With regard WODB, the users want to be able to search not just using physical coordinates like lat-lon bounding box, but also using other attributes like institution, project, platform etc which are usually not represented using coordinate variables. So grouping the data based on physical coordinates might cause performance issues when searching using other criteria. Would it be possible to have some additional structures, something like a database index, but without a full-fledge DBMS? Does TDS allow such structures?

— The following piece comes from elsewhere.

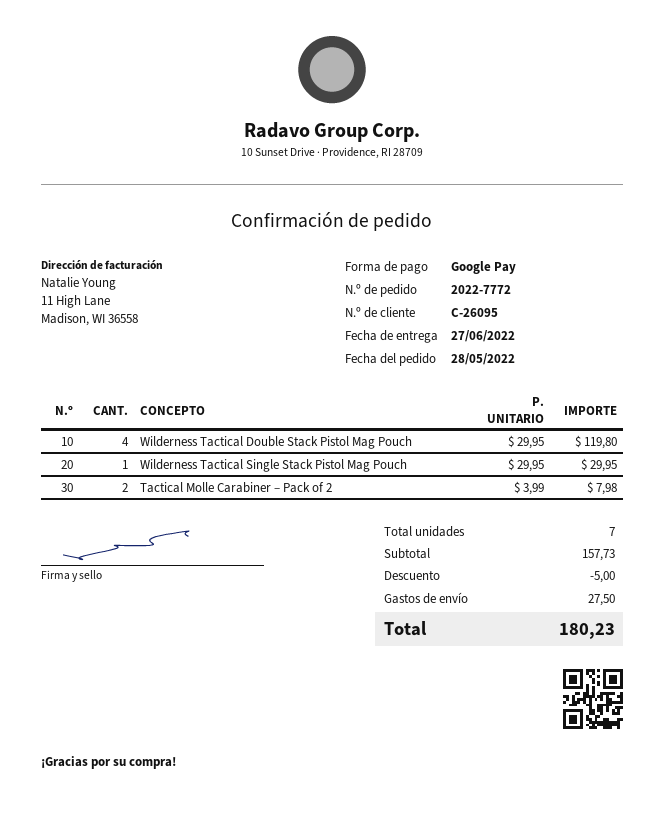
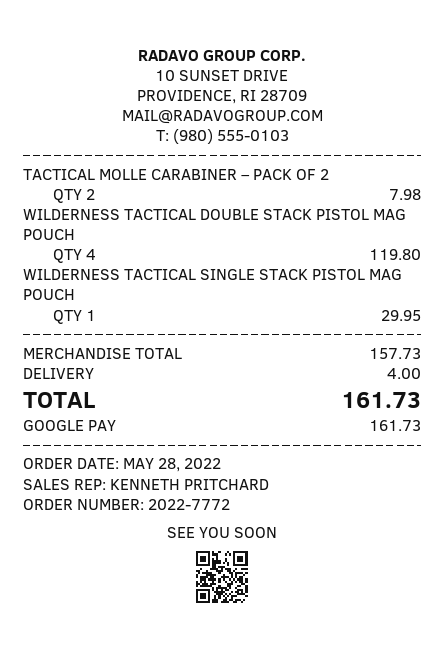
discount: 5.00 -> none
shipping: 27.50 -> 4.00
total: 180.23 -> 161.73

Since the UAF meeting in Seattle I have been giving some thought about how to serve some large, important datasets, such as the raw ICOADS observations or the WODB observations. While reading over the PointObservation Conventions proposal on the CF site, while the proposal makes it clear how I might put data into a netcdf file, it doesn't make clear what the interplay might be with a service in TDS, and how a possible service might be affected by a very large dataset without further structure.

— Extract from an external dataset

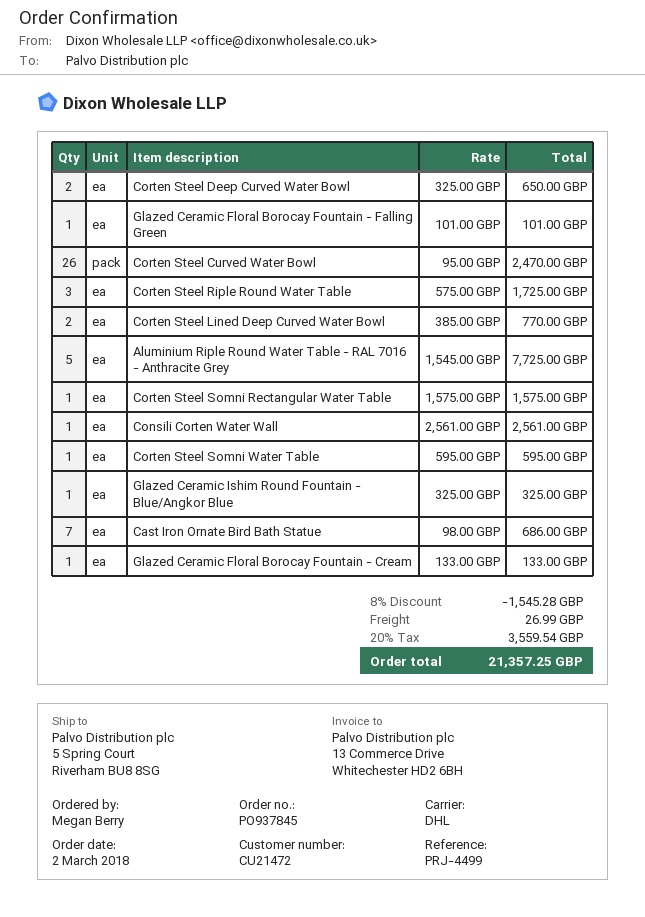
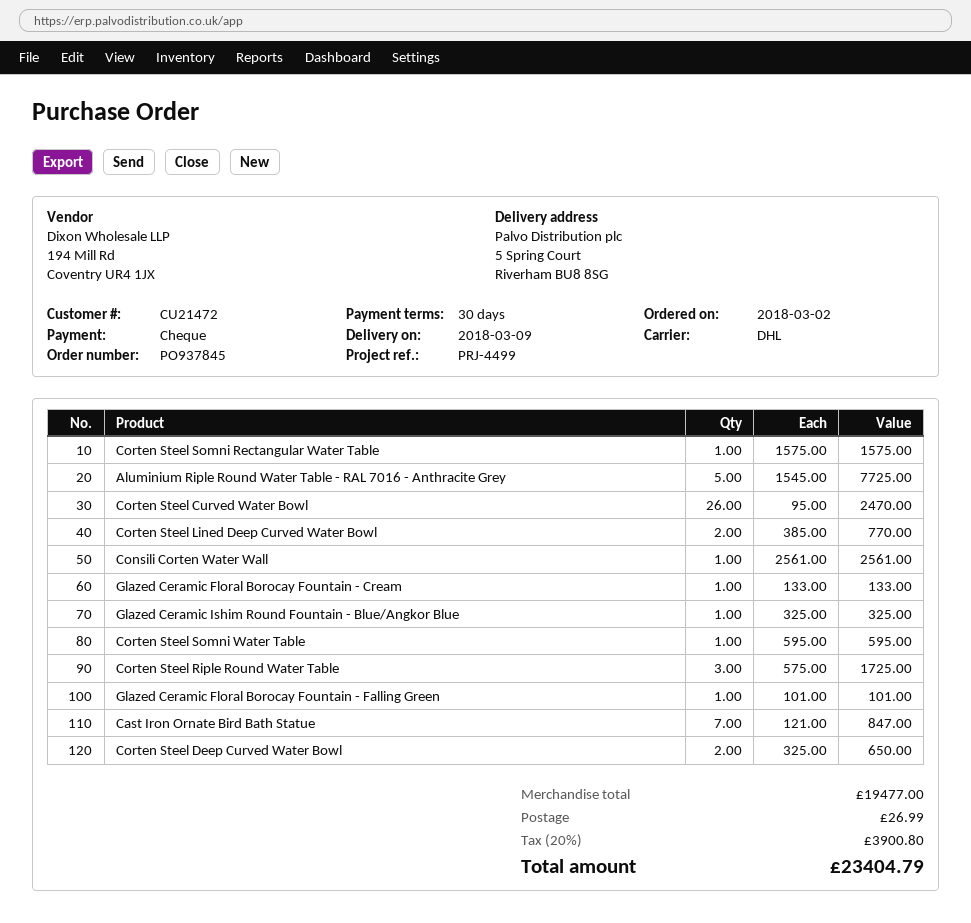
Cast Iron Ornate Bird Bath Statue: 7 x 98.00 = 686.00 -> 7 x 121.00 = 847.00
discount: 8% = 1545.28 -> none
tax: 20% = 3559.54 -> 20% = 3900.80
total: 21357.25 -> 23404.79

So it seems pretty clear that the ICOADS would be points. From the example:

  obs = 1234 ;

  double time(obs) ;
    time:long_name = "time of measurement" ;
    time:units = "days since 1970-01-01 00:00:00" ;
  float lon(obs) ;
    lon:long_name = "longitude of the observation";
    lon:units = "degrees_east";
  float lat(obs) ;
    lat:long_name = "latitude of the observation" ;
    lat:units = "degrees_north" ;
  float alt(obs) ;
    alt:long_name = "vertical distance above the surface" ;
    alt:standard_name = "height" ;
    alt:units = "m";
    alt:positive = "up";
    alt:axis = "Z";

  float humidity(obs) ;
    humidity:long_name = "specific humidity" ;
    humidity:coordinates = "time lat lon alt" ;
  float temp(obs) ;
    temp:long_name = "temperature" ;
    temp:units = "Celsius" ;
    temp:coordinates = "time lat lon alt" ;

  :CF\:featureType = "point";
Now I am assuming that in a TDS implementation of a service, I will be able to select on the coordinate variables, is that correct? Even so, for something like ICOADS, obs is quite large and that extract could be quite slow unless either there is additional structure or the TDS pre-fetches the coordinate variables much as the present Dapper server does.

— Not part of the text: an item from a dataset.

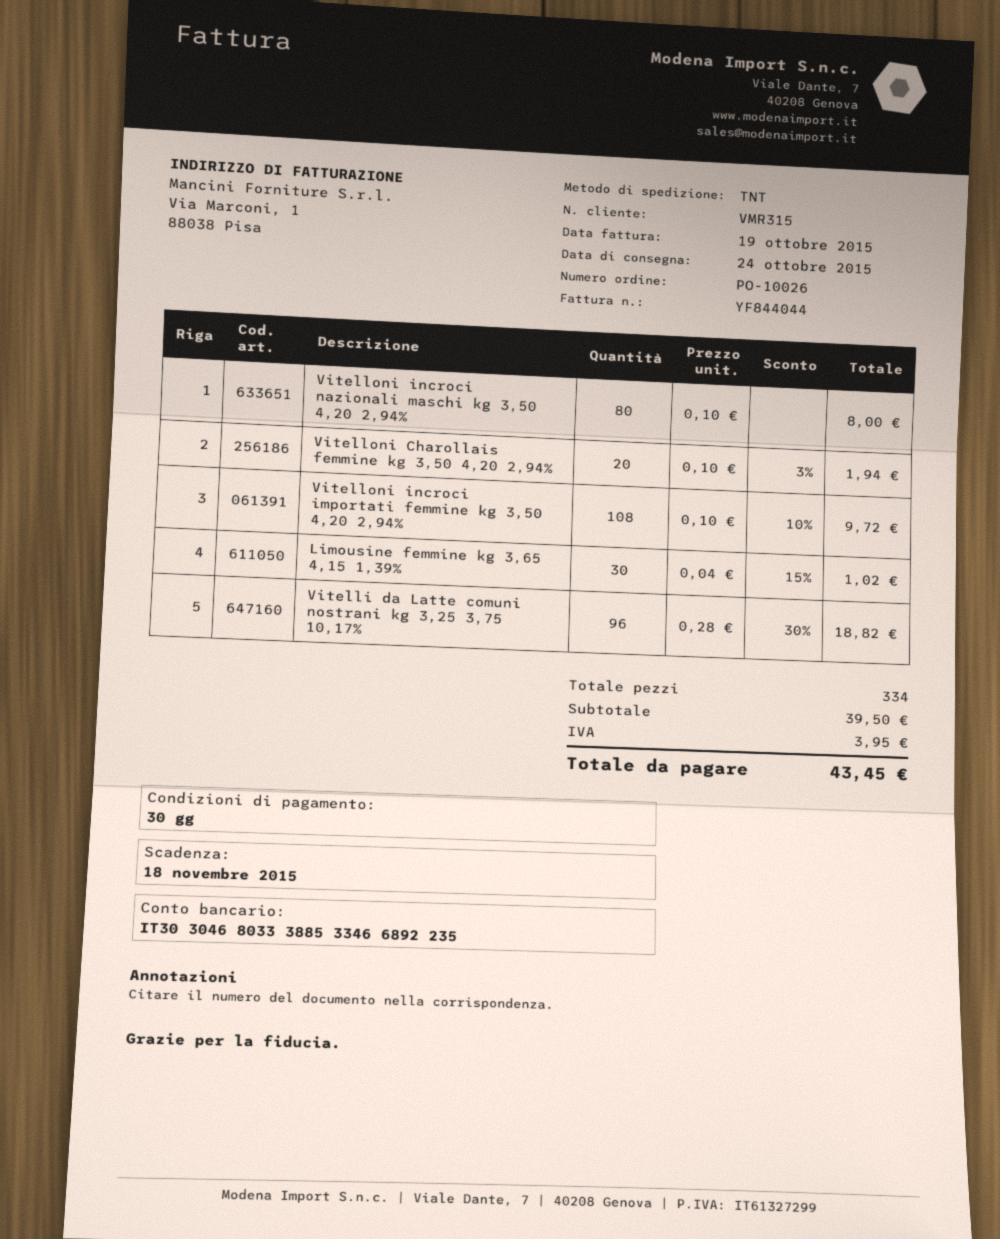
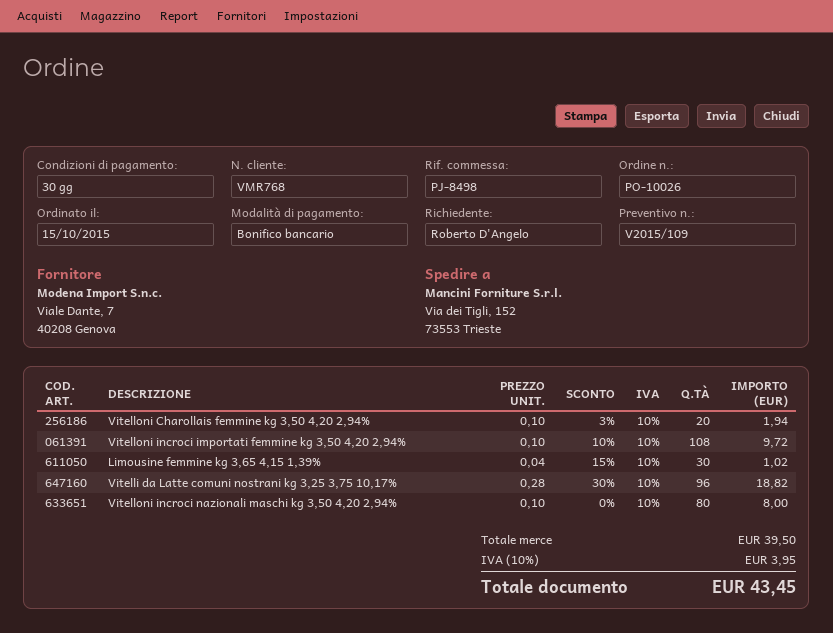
customer number: VMR315 -> VMR768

Other options would be to say have a file for each 10-degree block, and then have TDS aggregate over the files - would this be possible. Then the search would a lot faster when people want time series in a region as opposed to more synoptic extractions. Would the TDS service be supporting such an option? Or, as netcdf-4 supports groups, to have 10-degree groups with 2-degree subgroups, which would work as far as netcdf-4 is concerned, but that is not the same as TDS knowing what to do with the hierarchy or to take advantage of the structure.

My questions for Profiles (that is for the WODB) are pretty much the same. I assume that the TDS service will be able to search on the coordinate variables, is that correct? And I have the issue with the fact that the profile dimension variable will get quite large and without further structure the search could be very slow. Adding the same types of structures mentioned above would provide possible solutions, but only if TDS, as opposed to netcdf4, supported them.

As you may have guessed, these are not theoretical questions - I would really like to see ICOADS and WODB served as part of the year 2 UAF effort. So now is a good time to start thinking about how to do it correctly and what the service will be able to do.